I did not enjoy the hopeless, helpless, anxious, unlucky, victim feel for most of the book. I also had problems with the narrator.

Bad things keep happening to good guys. I didn’t have anybody to root for or to be excited for. No good guy was smart enough. The bad guys kept outsmarting the good guys. And luck was on the side of the bad guys. I never smiled while reading this book. My feelings were unpleasant. One night I had trouble sleeping because I was anxious and worried about things in the book. The bottom line is that I did not enjoy the experience. I kept thinking about The Firm by John Grisham which was so different. Mitch the good guy in The Firm was a victim against powerful people. Yet he did smart things and I was rooting for him. I was excited watching him. I enjoyed that experience. Absolute Power creates anxiety. I wanted it to be over.

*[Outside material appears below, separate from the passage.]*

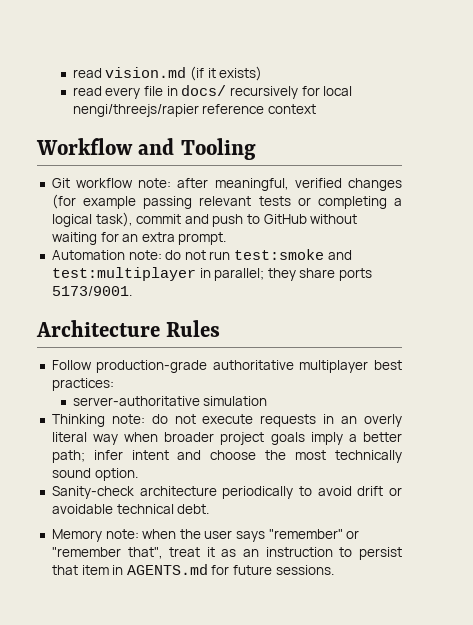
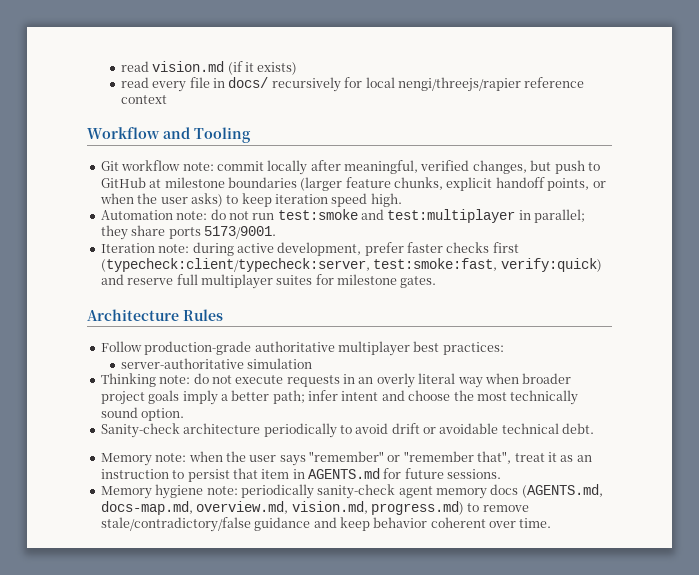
- Git workflow note: after meaningful, verified changes (for example passing relevant tests or completing a logical task), commit and push to GitHub without waiting for an extra prompt.
+ Git workflow note: commit locally after meaningful, verified changes, but push to GitHub at milestone boundaries (larger feature chunks, explicit handoff points, or when the user asks) to keep iteration speed high.
+ Iteration note: during active development, prefer faster checks first (typecheck:client/typecheck:server, test:smoke:fast, verify:quick) and reserve full multiplayer suites for milestone gates.
+ Memory hygiene note: periodically sanity-check agent memory docs (AGENTS.md, docs-map.md, overview.md, vision.md, progress.md) to remove stale/contradictory/false guidance and keep behavior coherent over time.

One guy who was supposed to be very smart guessed who the bad guy was. So why does he do something stupid, go off by himself and get killed? Also the detective was not smart enough and trusted the wrong people which caused more bad things to happen.

The author used a plot device I don’t like. Sometimes it’s ok, usually if the victim outsmarts the bad guy. But here, it was annoying. The bad guy says to a good guy, if you do this, I’ll kill your daughter. So this good guy turned wimpy, meek, and compliant. It would have been so much better if he did something cool to outwit the bad guy.

And then I was annoyed at the vague ending. A loves B and misses B. All of a sudden the door opens, and A sees someone enter. A “slowly got up and moved toward the door.” That’s the end. We don’t know who entered. We are supposed to believe it was B (I think), but the author doesn’t say. I prefer things spelled out.

Luther is a career burglar breaking into someone’s safe in a closet. Before he can leave, the wife comes home into the bedroom with a lover Alan, who happens to be the President of the United States. Alan is beating her. She attacks back. Alan calls for help and his secret service guys rush in and kill her. Luther is a witness and is on the run. Other characters connected to Luther become involved and end up in danger. They are Luther’s estranged daughter Kate and Kate’s former boyfriend Jack who is now engaged to a wealthy woman Jennifer. Others end up dead as well during the cover up.

I had problems with the narrator Scott Brick. I was frequently unhappy with his tone of voice. I’m not sure how to describe it, but I came up with the following words: sarcastic, sneering, smart-alecky, jaded, bored, cynical, condescending, arrogant, and angry. He did not express all of them all of the time, but he used them when I felt they did not fit the character or mood. Some characters were less sympathetic to me because of the tone of voice. Frank Muller narrated some of the Grisham books, and had a wonderful style and tone of voice. Scott was unpleasant. He reminded me of a hard nosed jaded detective from the 50s.

Unabridged audiobook reading time: 19 hrs and 7 mins. Swearing language: strong, including religious swear words. Sexual language: strong. Number of sex scenes: about 10. They are mostly referred to with no details shown. Setting: 1995 mostly Middleton, Virginia and Washington, D.C. Book copyright: 1996. Genre: mystery suspense thriller. Ending: Bad guys get caught. Things are resolved satisfactorily, but I did not feel good.

I read one other book by David Baldacci. I gave 4 stars to The Winner copyright 1997.

“No Time Left” is a 34 minute short story by the same author. It was ok, but nothing special. It was about a hit man hired to kill someone.